One host not loading correct Kernel after upgrade

iwannabfishn

New Member
Aug 13, 2024
8
0
1
I have a 4 node cluster that I upgraded from pve kernel version 6.8.4-2 to 6.8.12-11. 3 of the 4 upgraded normally. But, one still has the kernel version at 6.8.4-2. I have restarted the host and it still has the old version. I checked for updates and it finds no updates. When I look at package versions on the summary tab on the the 3 that worked and the 1 that didn't work there is only one difference.

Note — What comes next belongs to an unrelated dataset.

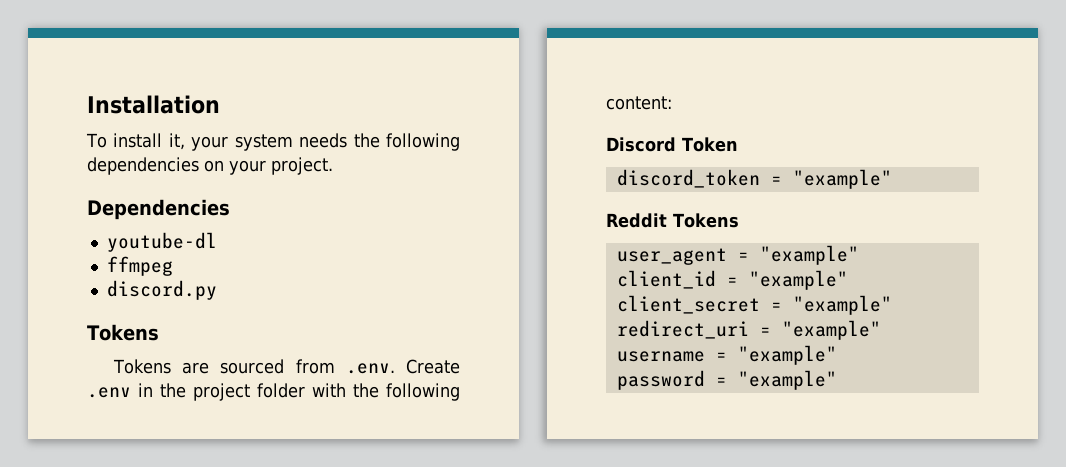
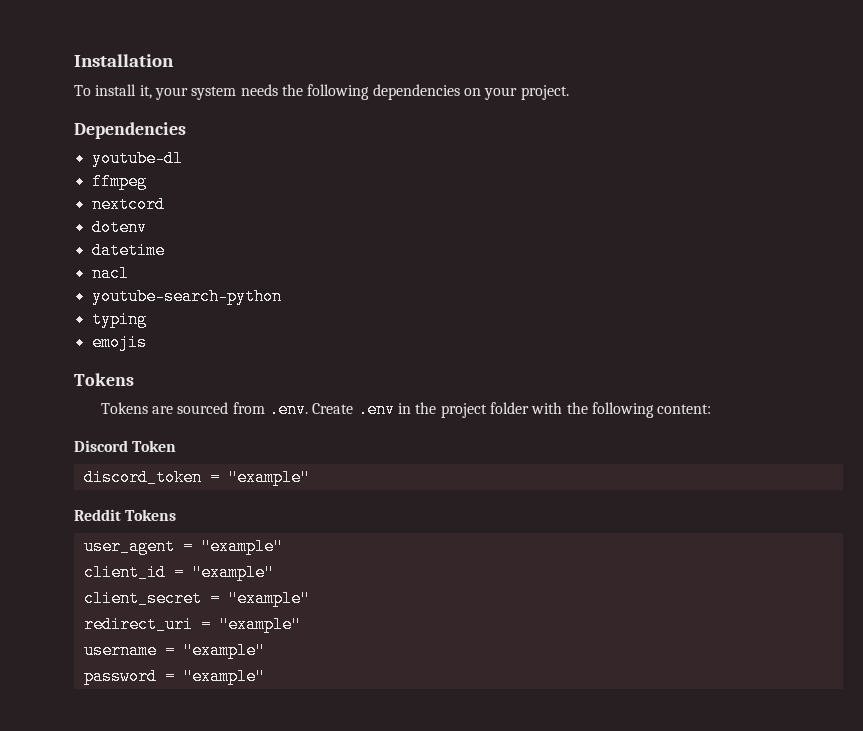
[106,280,217,300] discord.py -> [91,196,165,213] [91,219,147,236] [91,242,165,259] [91,265,129,282] [91,288,282,305] [91,311,147,328] [91,334,147,351] nextcord // dotenv // datetime // nacl // youtube-search-python // typing // emojis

The first line of package versions is different. Here is the line from the host that doesn't show the correct Kernel version.
proxmox-ve: 8.4.0 (running kernel: 6.8.4-2-pve)

Here is the same line from a host that is showing the correct kernel version.
proxmox-ve: 8.4.0 (running kernel: 6.8.12-11-pve)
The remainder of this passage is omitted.